Bancarotta fraudolenta: l’ex presidente del Genoa Renzo Fossati condannato a 7 anni

Genova. Aumento di pena, in appello, da sei a sette anni di reclusione, per l’ex presidente del Genoa, Renzo Fossati, 82 anni, accusato di bancarotta fraudolenta per distrazione documentale.

Secondo l’accusa l’ex patron della società rossoblu, agendo in qualità di amministratore unico e, dall’8 settembre 1999 fino al fallimento, di liquidatore della “Immobiliare Casabuona srl” dichiarata fallita nel febbraio 2001, avrebbe tenuto i libri e le scritture contabili in modo tale da non consentire la ricostruzione del patrimonio della società e dell’andamento degli affati. Questo, sempre secondo il capo d’imputazione, al fine di occultare le distrazioni del patrimonio della società.

In particolare non avrebbe annotato le somme ricevute dagli acquirenti di appartamenti di palazzi da lui costruiti quasi 20 anni fa a Molassana, sulle alture di Genova, a titolo di corrispettivo e non indicate nei rogiti notarili. L’accusa sostiene pure che, avendo ricevuto a titolo di corrispettivo dagli acquirenti somme ulteriori rispetto a quelle dichiarate nel rogito notarile, se ne sarebbe appropriato causando il dissesto della società.
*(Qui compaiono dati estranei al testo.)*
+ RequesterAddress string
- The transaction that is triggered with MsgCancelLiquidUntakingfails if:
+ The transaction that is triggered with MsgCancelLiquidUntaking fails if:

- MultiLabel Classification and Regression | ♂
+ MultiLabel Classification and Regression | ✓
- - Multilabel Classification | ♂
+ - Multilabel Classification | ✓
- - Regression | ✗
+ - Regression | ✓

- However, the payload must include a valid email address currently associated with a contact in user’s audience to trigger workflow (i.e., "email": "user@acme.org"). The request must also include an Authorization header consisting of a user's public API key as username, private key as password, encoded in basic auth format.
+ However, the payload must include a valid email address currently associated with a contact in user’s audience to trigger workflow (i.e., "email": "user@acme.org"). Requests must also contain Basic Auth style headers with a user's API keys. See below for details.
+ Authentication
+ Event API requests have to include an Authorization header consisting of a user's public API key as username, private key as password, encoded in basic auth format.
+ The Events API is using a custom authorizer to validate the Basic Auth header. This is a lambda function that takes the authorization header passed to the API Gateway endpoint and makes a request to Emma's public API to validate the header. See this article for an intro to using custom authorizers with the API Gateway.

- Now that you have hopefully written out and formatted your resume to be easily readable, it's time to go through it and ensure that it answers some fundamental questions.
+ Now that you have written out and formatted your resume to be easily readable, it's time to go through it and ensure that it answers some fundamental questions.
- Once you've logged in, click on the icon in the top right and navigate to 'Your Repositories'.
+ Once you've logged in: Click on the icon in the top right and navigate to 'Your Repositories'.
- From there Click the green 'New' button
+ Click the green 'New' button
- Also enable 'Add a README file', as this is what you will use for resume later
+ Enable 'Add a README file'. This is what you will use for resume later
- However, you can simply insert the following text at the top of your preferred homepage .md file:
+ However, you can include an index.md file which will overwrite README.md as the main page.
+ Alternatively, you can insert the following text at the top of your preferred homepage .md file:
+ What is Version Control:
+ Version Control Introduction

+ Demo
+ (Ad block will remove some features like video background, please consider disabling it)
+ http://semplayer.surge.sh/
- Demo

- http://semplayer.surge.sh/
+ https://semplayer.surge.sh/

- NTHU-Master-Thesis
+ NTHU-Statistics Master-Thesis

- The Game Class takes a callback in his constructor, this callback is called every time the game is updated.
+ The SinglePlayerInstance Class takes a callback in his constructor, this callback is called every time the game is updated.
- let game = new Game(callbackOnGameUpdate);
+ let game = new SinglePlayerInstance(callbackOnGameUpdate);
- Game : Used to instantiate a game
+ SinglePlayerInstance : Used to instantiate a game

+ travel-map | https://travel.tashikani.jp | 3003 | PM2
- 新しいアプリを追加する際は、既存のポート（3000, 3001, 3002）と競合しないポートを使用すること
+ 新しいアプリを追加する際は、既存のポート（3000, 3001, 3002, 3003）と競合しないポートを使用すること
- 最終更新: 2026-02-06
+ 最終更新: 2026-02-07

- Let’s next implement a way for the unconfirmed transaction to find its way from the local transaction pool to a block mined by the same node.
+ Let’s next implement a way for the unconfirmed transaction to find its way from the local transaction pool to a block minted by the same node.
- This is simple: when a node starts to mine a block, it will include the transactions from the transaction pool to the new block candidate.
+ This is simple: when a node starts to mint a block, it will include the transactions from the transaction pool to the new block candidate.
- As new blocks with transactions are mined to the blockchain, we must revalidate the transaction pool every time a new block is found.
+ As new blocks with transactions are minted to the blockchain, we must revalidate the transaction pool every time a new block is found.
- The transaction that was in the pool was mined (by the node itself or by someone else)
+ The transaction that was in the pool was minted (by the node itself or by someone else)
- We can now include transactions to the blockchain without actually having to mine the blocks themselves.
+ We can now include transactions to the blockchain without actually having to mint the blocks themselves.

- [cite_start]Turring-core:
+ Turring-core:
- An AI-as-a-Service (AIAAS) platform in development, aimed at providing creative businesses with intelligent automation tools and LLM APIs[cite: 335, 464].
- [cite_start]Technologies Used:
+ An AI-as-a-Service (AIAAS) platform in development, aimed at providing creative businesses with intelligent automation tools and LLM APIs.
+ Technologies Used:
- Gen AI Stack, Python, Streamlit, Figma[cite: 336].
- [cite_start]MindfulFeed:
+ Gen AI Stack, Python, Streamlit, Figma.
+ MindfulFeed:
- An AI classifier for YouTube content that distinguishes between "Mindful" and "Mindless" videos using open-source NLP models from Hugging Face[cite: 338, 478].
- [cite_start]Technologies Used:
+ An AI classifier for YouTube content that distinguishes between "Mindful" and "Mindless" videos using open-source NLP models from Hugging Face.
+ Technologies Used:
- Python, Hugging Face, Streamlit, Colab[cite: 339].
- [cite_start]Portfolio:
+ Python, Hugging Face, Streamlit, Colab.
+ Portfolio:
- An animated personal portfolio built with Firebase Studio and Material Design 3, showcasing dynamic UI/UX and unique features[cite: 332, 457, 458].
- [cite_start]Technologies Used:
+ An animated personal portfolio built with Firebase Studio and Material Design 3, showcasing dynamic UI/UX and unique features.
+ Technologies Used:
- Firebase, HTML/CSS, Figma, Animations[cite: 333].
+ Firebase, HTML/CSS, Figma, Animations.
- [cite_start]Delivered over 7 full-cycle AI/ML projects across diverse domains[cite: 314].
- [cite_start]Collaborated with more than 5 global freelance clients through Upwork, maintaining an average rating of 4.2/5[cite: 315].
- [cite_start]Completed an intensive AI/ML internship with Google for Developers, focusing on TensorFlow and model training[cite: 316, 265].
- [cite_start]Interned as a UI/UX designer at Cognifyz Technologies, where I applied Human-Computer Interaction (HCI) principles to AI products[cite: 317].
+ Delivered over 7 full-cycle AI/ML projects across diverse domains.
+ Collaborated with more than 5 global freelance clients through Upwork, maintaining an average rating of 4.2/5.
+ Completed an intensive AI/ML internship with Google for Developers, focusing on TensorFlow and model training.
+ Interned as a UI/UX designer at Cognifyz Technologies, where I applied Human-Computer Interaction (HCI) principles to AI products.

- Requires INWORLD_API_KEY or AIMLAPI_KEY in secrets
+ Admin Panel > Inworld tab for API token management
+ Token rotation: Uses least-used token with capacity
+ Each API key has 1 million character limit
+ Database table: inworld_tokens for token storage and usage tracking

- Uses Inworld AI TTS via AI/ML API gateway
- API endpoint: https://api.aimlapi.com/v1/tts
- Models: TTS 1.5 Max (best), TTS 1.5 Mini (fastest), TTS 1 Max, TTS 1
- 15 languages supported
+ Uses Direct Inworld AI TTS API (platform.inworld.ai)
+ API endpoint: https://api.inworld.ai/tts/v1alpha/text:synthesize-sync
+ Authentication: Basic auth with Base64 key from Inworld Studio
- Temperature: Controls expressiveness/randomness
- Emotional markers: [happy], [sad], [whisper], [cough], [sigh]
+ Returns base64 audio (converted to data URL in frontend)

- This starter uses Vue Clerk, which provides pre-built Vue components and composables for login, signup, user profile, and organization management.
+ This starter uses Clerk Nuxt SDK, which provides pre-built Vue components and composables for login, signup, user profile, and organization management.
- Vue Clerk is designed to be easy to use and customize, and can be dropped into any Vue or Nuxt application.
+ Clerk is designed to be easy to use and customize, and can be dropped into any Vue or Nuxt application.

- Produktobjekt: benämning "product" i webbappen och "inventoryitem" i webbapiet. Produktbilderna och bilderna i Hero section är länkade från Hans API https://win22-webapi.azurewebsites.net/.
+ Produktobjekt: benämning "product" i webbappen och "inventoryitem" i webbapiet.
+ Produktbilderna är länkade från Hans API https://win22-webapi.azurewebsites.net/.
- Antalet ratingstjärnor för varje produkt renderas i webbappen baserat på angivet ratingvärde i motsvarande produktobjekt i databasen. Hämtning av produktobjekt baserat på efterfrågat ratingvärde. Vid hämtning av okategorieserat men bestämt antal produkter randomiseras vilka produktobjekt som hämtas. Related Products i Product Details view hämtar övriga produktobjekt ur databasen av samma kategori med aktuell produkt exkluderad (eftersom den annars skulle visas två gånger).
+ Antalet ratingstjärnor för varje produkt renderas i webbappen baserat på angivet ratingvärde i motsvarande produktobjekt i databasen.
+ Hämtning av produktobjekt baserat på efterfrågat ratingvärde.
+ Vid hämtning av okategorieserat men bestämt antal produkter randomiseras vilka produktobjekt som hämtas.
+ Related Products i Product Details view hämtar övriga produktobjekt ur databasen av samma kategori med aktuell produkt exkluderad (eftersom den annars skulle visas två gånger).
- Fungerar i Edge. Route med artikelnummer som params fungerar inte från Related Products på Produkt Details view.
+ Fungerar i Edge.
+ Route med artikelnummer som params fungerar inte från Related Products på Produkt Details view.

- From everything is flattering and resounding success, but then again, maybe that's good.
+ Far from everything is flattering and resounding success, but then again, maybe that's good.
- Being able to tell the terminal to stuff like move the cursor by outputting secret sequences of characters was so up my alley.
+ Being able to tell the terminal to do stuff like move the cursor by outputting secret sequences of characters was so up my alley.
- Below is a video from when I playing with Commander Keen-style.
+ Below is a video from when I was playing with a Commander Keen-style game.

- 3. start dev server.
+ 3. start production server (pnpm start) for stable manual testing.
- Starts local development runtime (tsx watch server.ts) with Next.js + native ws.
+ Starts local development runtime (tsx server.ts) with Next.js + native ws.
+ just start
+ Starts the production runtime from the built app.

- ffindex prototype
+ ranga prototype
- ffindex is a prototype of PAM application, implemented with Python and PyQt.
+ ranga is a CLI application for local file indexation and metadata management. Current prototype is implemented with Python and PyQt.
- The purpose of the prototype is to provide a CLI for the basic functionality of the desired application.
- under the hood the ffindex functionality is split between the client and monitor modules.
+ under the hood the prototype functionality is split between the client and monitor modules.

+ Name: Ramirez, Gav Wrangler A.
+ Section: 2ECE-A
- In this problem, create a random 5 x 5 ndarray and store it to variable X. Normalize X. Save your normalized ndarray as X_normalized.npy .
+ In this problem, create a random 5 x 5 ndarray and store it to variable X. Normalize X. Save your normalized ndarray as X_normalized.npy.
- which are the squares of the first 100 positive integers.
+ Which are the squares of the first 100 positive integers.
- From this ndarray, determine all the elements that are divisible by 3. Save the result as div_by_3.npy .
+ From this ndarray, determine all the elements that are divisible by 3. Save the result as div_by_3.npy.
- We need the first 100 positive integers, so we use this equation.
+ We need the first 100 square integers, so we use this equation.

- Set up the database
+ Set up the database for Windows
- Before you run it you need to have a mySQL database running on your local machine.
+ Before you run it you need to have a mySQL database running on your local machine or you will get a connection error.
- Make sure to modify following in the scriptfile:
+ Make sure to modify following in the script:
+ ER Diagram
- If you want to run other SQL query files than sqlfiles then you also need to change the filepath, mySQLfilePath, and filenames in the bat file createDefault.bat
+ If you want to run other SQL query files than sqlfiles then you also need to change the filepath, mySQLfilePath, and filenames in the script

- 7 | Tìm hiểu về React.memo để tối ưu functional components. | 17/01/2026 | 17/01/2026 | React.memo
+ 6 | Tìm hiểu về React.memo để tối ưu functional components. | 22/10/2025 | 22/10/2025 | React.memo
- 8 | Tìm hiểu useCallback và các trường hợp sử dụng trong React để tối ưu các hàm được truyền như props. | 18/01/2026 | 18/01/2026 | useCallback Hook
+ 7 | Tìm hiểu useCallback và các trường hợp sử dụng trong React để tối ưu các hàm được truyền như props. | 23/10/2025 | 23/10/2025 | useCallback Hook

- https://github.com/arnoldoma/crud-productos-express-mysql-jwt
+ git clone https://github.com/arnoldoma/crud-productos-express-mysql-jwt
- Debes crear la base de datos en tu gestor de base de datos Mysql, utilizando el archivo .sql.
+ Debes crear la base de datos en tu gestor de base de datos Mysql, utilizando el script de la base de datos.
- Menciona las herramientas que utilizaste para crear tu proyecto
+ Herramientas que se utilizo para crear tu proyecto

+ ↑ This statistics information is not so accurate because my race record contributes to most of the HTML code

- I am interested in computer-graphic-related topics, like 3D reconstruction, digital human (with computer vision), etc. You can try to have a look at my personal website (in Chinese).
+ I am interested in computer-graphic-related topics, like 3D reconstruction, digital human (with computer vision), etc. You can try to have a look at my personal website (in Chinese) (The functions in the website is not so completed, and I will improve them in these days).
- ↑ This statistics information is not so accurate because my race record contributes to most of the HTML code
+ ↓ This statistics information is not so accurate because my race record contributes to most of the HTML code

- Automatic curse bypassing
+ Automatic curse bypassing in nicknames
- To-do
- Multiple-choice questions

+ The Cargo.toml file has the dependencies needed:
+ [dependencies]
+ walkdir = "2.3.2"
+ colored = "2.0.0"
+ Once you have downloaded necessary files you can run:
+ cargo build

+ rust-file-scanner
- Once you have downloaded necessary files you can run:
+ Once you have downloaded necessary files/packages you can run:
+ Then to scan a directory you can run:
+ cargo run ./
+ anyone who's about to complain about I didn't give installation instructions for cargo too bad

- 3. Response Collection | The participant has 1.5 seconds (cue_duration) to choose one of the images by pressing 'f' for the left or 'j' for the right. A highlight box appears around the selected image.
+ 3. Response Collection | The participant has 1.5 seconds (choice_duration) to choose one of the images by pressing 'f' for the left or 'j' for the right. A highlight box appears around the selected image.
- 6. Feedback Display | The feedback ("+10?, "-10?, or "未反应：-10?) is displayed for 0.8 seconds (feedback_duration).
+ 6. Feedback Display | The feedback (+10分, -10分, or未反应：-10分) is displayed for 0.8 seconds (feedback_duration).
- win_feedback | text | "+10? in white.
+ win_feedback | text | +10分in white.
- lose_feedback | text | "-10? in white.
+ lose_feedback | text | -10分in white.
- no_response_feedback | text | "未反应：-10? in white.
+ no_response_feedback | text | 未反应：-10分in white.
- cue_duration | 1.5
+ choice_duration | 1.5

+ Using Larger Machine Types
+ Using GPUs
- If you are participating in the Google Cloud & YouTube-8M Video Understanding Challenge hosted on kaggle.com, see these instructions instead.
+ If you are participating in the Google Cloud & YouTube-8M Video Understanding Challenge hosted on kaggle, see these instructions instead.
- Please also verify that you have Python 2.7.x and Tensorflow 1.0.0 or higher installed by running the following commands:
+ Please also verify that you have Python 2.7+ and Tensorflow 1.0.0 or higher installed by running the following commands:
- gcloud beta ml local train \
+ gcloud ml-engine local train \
Renzo Fossati, assistito dagli avvocati Pasquale Tonani e Andrea Testasecca, il 20 aprile 2010 era stato condannato a sei anni (tre anni condonati) e interdetto in perpetuo dai pubblici uffici. Inoltre i giudici del tribunale penale lo avevano condannato al risarcimento dei danni alla costituita parte civile “Fallimento immobiliare Casabuona srl” (avvocato Giuseppe Maria Gallo) da liquidarsi in separato giudizio.

Oggi i giudici della Corte d’appello hanno negato le attenuanti generiche concesse in primo grado e hanno innalzato la pena a sette anni confermando nel resto la sentenza di primo grado. I difensori di Fossati, Tonani e Testasecca hanno annunciato che presenteranno ricorso in Cassazione.